Ada juga proyek CCS di Aljazair yang harus setop pada 2011 karena ada kekhawatiran kebocoran dipicu pergerakan tanah. Proyek ini sudah jalan sejak 2004 dan menyimpan 3,8 MT/CO2. Selain itu, CO2 di proyek CCS Sleipner di Norwegia bermigrasi ke lapisan atas lebih cepat dari yang diperkirakan.
“CCS ini teknologi gagal di luar negeri, sekarang malah mau diterapkan di Indonesia,” kata Sawung dalam diskusi di Walhi belum lama ini.
Dia menilai, pemerintah terlalu silau dengan besaran uang investasi yang masuk tanpa pikir panjang. “Jadinya negara kita seperti tempat sampah negara maju.”
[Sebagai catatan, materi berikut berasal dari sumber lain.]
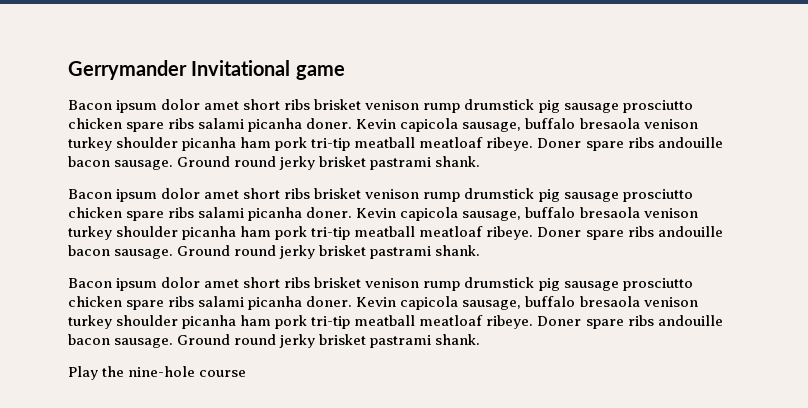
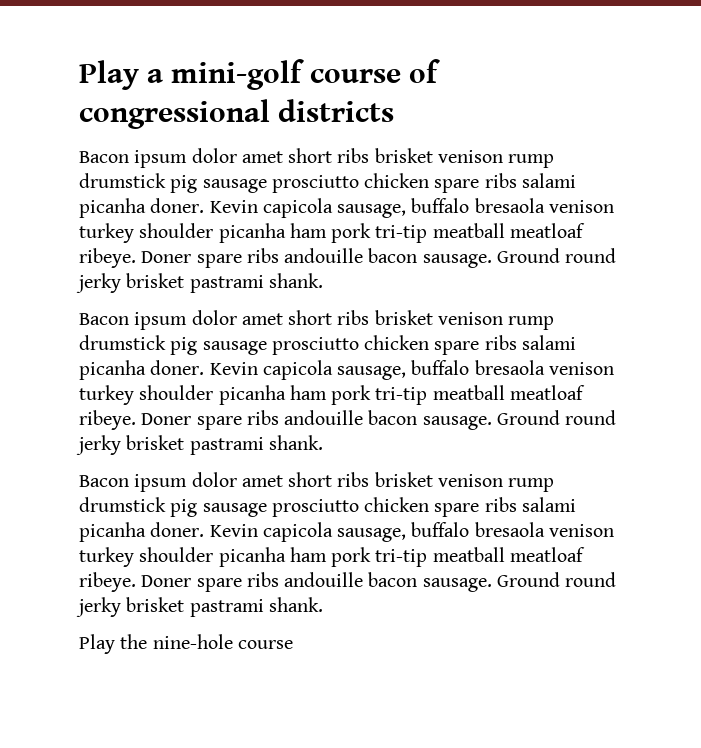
[68,60,345,80] Gerrymander Invitational game -> [79,59,440,90] [79,99,395,129] Play a mini-golf course of congressional districts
Laporan Institute for Energy Economics and Financial Analysis (IEEFA) menunjukkan, 13 proyek CCS/CCUS andalan dan berskala besar di seluruh dunia yang bertanggung jawab terhadap lebih separuh operasi model ini hanya menyerap 39 juta ton CO2 per tahun. Jumlah ini hanya 1/10.000 dari total 36 miliar ton emisi yang terjadi pada 2021.
Pada dasarnya, Sawung menyebut penggunaan teknologi ini sebagai akal-akalan dari perpanjangan napas PLTU batubara. “Dengan teknologi ini, mereka bisa berkilah kalau sudah mengurangi emisi dan aktivitas mereka bisa jalan terus,” katanya.
Bhima Yudhistira Direktur Eksekutif Center of Economics and Law Studies (CELIOS) menyuarakan hal sama. Dia menyebut teknologi CCS/CCUS sebagai delaying tactic untuk terus menggunakan energi fosil dan batubara.
Kondisi politik tanah air, katanya, terang-terangan ingin mendukung keberlanjutan energi fosil. Kondisi ini bisa terlihat dari Perpres Nomor 14/2024 tentang penyelenggaraan kegiatan penangkapan dan penyimpanan karbon. Padahal, sudah banyak pembiayaan internasional dan investor keluar dari industri minyak.
“Banyak yang cabut dari industri ini. Maka dibuat CCS/CCUS sebagai pemanis supaya industri bisa terus jalan. Ini solusi palsu,” kata Bhima.
Secara keekonomian, teknologi ini jelas bisa ditolak. Dari hitungan mereka, PLTU dengan CCUS perlu investasi sekitar Rp30,2 juta per Kwh pada 2020 dan Rp22,01 juta per Kwh pada 2050.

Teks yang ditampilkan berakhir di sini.